***** Source data
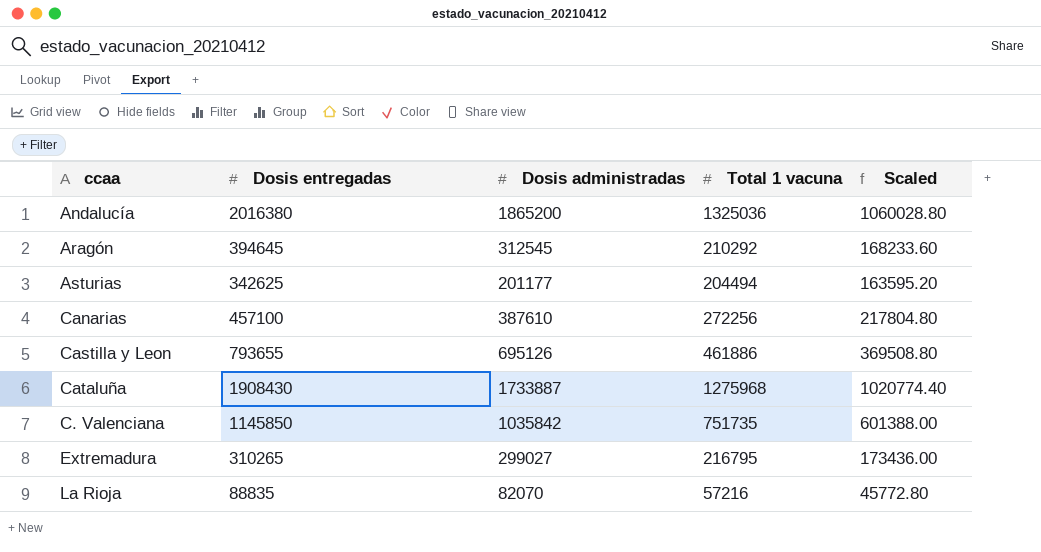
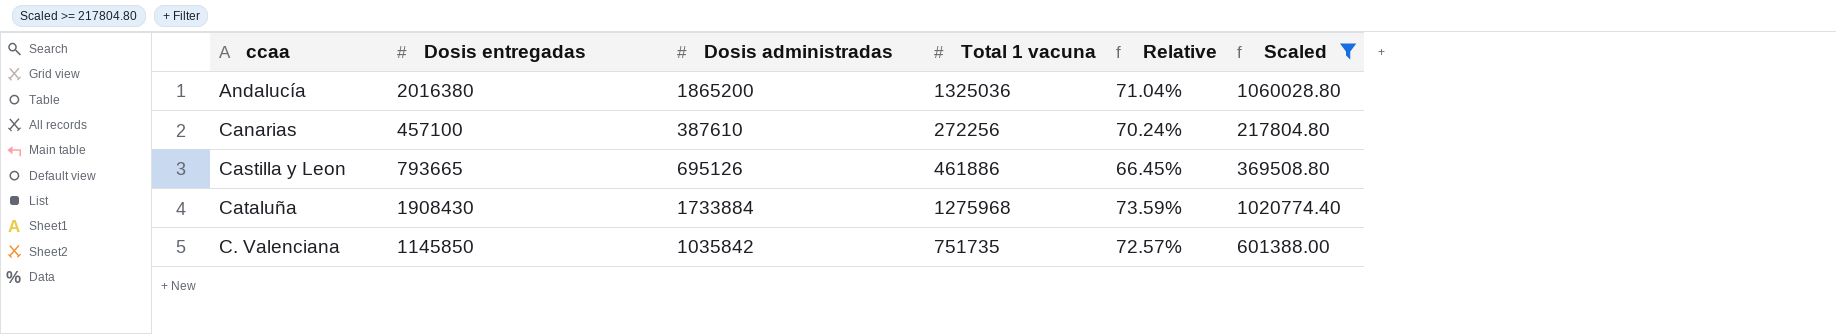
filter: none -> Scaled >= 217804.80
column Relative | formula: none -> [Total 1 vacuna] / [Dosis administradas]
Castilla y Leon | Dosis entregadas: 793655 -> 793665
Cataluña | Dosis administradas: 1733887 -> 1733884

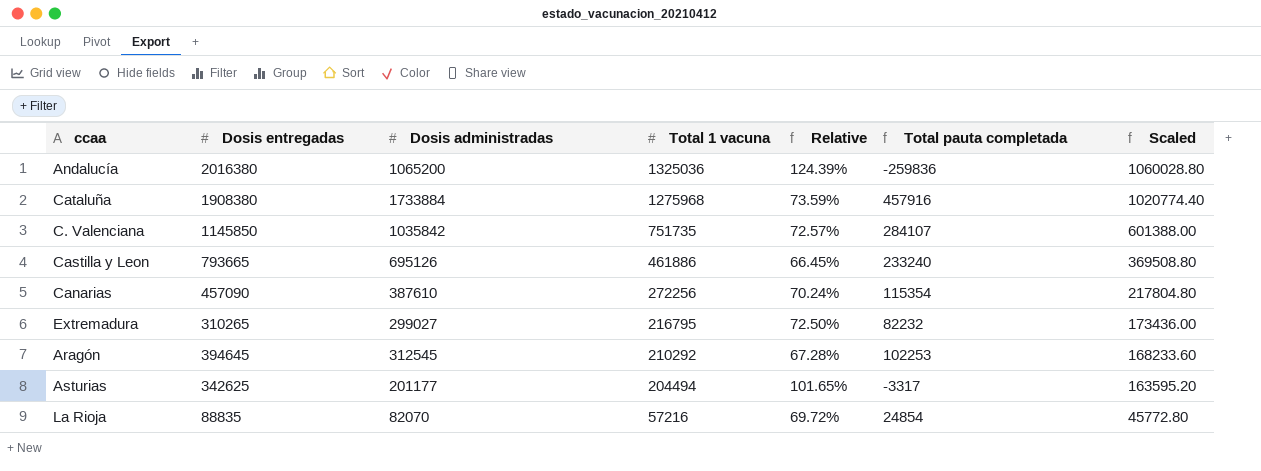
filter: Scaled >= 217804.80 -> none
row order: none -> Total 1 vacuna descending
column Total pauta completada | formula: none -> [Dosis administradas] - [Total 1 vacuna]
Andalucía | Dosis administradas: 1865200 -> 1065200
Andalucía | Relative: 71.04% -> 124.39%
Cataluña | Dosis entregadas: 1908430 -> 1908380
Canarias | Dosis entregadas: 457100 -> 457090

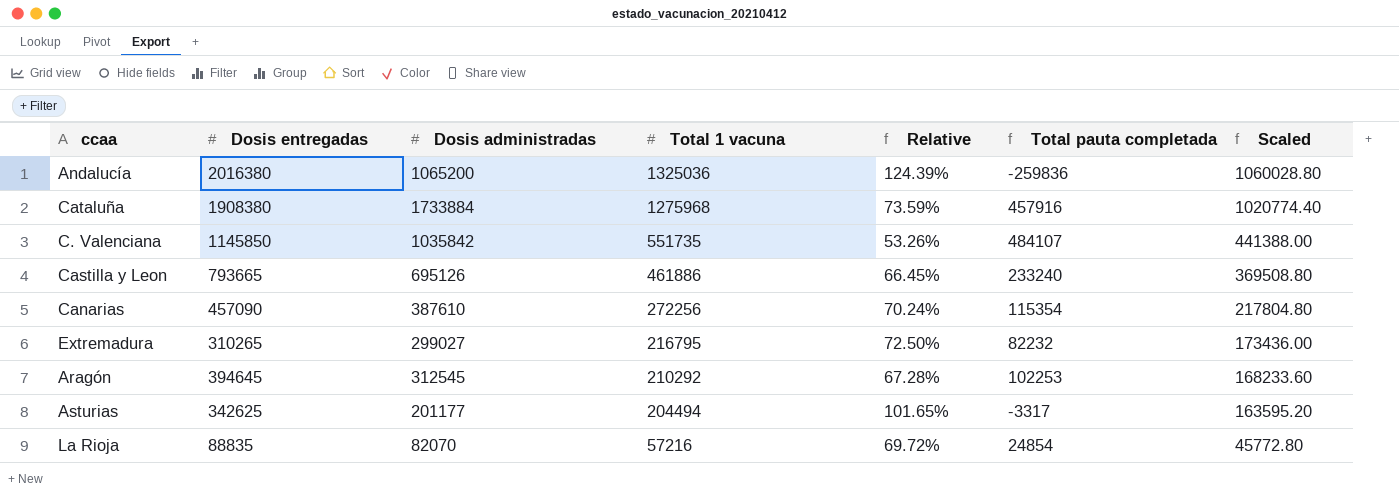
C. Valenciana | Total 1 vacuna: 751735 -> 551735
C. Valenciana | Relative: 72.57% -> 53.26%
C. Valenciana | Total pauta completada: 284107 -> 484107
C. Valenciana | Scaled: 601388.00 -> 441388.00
**********
***** Source data
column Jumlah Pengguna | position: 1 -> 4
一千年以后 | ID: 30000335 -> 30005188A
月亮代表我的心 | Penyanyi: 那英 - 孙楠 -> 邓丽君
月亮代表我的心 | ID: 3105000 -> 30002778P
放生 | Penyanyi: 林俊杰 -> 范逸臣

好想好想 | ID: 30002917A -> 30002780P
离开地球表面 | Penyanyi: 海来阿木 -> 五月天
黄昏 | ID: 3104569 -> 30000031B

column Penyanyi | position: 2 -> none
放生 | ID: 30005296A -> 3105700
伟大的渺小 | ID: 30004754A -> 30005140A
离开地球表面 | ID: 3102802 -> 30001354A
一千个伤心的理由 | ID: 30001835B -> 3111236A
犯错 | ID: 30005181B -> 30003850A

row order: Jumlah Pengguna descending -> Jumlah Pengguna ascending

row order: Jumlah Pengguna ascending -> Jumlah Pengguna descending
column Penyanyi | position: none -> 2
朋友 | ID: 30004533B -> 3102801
**********
What you should do
I would like you to report every line in the listing above that contains "Cataluña".

Answer for the task
Cataluña | Dosis administradas: 1733887 -> 1733884
Cataluña | Dosis entregadas: 1908430 -> 1908380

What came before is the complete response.